Fourth, Pakistan should ease visa restrictions on students, patients, traders and legitimate businesspersons. Human interaction often succeeds where official diplomacy fails. People-to-people contact can help rebuild trust, which may have been eroded over the years of tension.
Finally, Islamabad and Kabul can become a bridge to Central Asia. The two countries can benefit from regional connectivity projects, transit trade and energy corridors, which may transform geography from a source of conflict into a source of prosperity.
Yet, diplomacy is a two-way street. Pakistan’s willingness to engage must be matched by concrete action from the Afghan Taliban. Goodwill cannot survive indefinitely in the absence of reciprocity. Stable relations between Kabul and Islamabad would be possible if the two sides addressed the concerns that have repeatedly undermined bilateral trust.

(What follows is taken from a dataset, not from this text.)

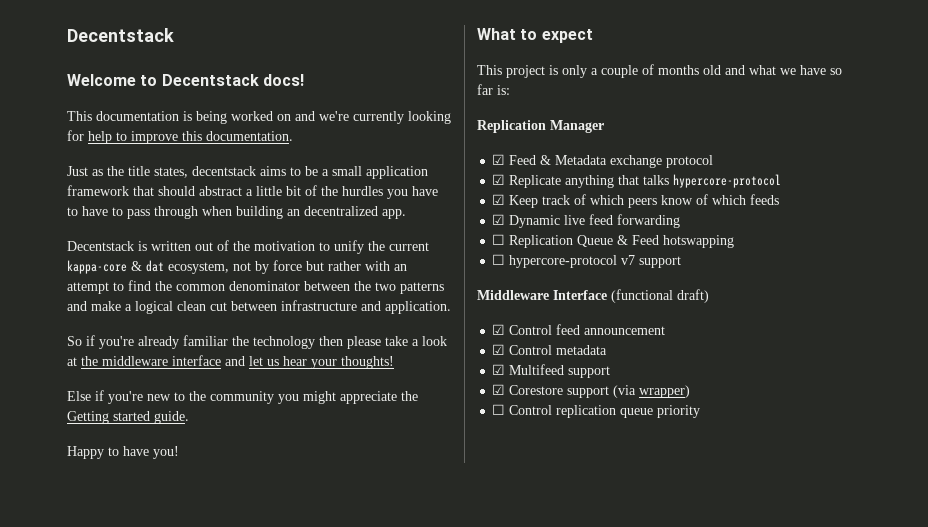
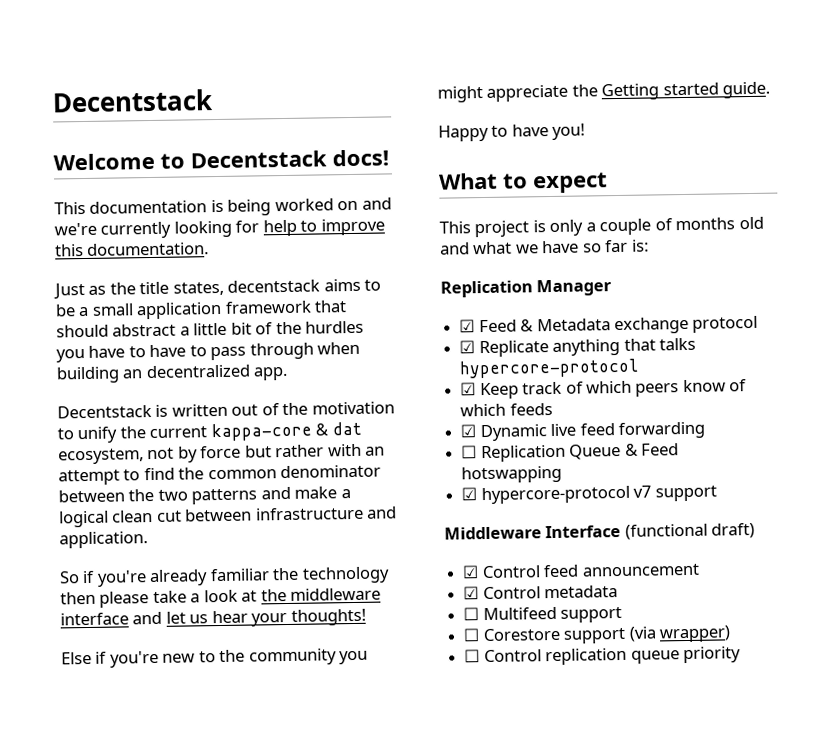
[492,254,506,265] ☐ -> [461,487,478,501] ☑
[492,364,506,375] ☑ -> [463,607,480,621] ☐
[492,384,506,395] ☑ -> [463,628,481,642] ☐

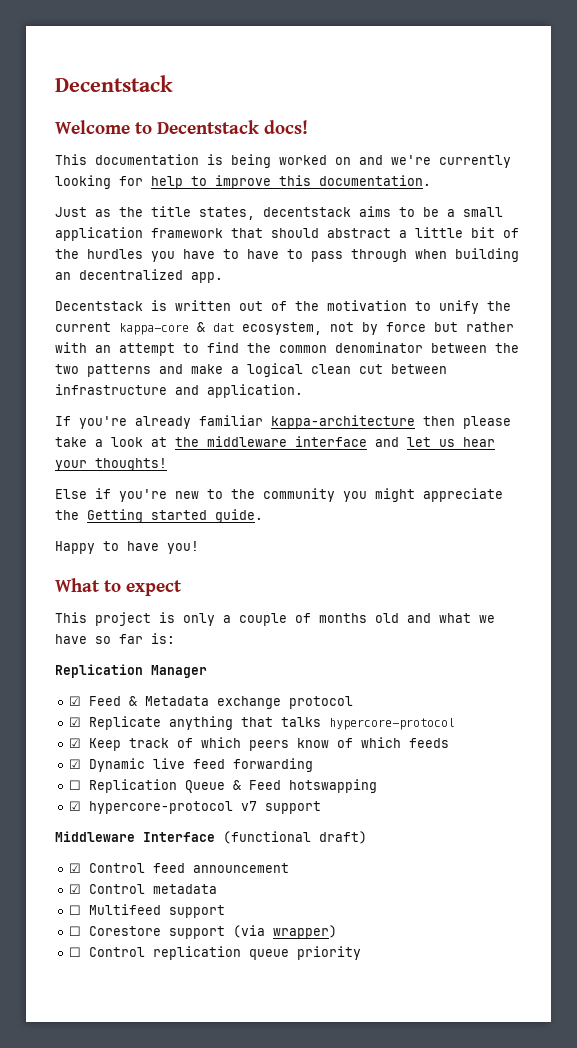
[59,570,96,584] So if -> [55,416,71,426] If
[272,566,390,584] the technology -> [271,415,415,429] kappa-architecture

The Taliban authorities should take visible and verifiable measures to rein in the TTP. This includes disarming militant cadres, prohibiting recruitment and fundraising activities, restricting the movement of TTP leaders and denying the group the freedom to organise from Afghan soil. Similarly, stronger efforts are needed to curb smuggling and other illicit cross-border activities that undermine state authority and economic stability. Such measures should not only improve relations with Pakistan but also strengthen Afghanistan’s own credibility as a responsible member of the regional community.
The wider strategic picture is equally important. A stable Pakistan-Afghanistan relationship would open opportunities far beyond the bilateral sphere. It would facilitate trade with Central Asia, strengthen regional connectivity initiatives, improve border security and reduce the space available to transnational terrorist networks. It would also add to a more stable regional environment at a time when geopolitical competition is intensifying across Eurasia.
Pakistan’s diplomatic achievement in facilitating peace between Iran and the US has shown that dialogue remains a powerful instrument of statecraft. The challenge now is to apply the same wisdom closer to home.
History often presents nations with defining moments. Pakistan may be experiencing one today. Having demonstrated its ability to bridge divides in a distant conflict, it should now embark upon the more difficult but more consequential task of building peace in its own neighbourhood. Success will not come overnight. There will be setbacks, disappointments, and resistance. But the alternative, a region trapped in perpetual mistrust and recurring crises, is far more costly.
The path to peace may be long, but every journey begins with a single step. For Pakistan, that step should lead towards a neighbourhood at peace with itself.